Only thing is I make Javascript things instead of home automation.

------
gooseus
I think this definitely an interesting idea, I have at least 1 new idea a
month but usually just talk to close friends about them and move on with life.

I agree that expecting to create 12 great projects next year is a stretch and
odds are that 12/12 will become vaporware, however, the lessons learned and
the potential (albeit small) for any one of them to actually become something
makes this a worthwhile endeavor to me.

Actually reminds me of something I read from Antifragile[1]:

> Rule 4: Trial and error beats academic knowledge.

> Things that are antifragile love randomness and uncertainty, which also
> means—crucially—that they can learn from errors.
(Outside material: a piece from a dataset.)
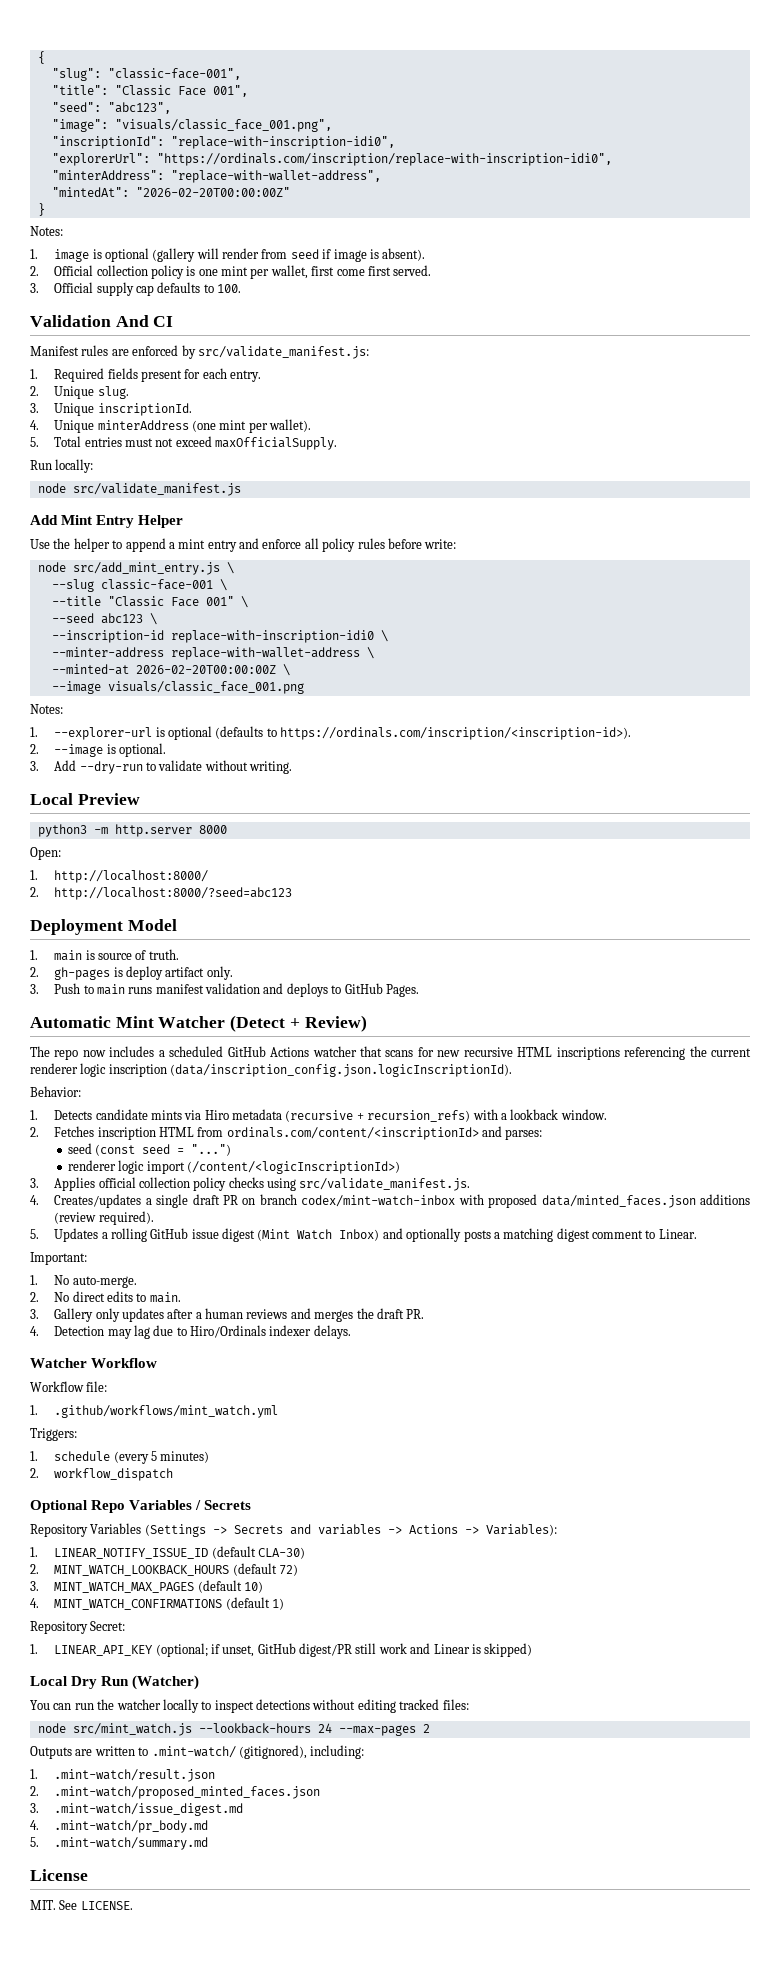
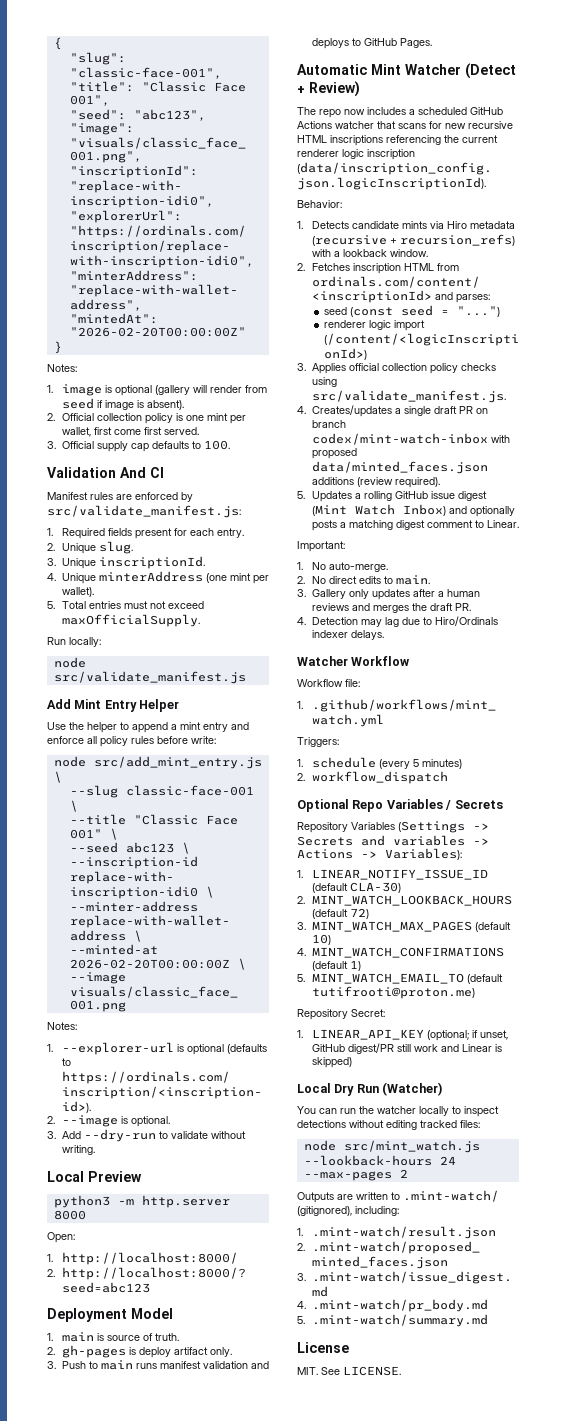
+ 5. MINT_WATCH_EMAIL_TO (default tutifrooti@proton.me)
Tinkering by trial and
> error has traditionally played a larger role than directed science in
> Western invention and innovation... [2]

Say what you will about NNT's writing style, but the guy makes a lot of sense
to me.

[1] [https://www.amazon.com/Antifragile-Things-That-Disorder-
Ince...](https://www.amazon.com/Antifragile-Things-That-Disorder-
Incerto/dp/0812979680)

[2]
[http://www.wsj.com/articles/SB100014241278873247351045781209...](http://www.wsj.com/articles/SB10001424127887324735104578120953311383448)

------
navd
Seems to be some people that think you can't do something in 1 months time.
First of all I think the biggest thing you'll learn is how to CUT features out
of something that you're building. Since you have 1 month, you really need to
think about what problem you're trying to solve and cut out all the fluff that
isn't necessary.

The second biggest thing you'll probably learn is HOW TO ship! A lot of people
work on 'side projects' but no one ever really ships them. It's the hardest
thing to do honestly. It helps you get over any insecurities you'll have
building something. Especially when you release it to the world.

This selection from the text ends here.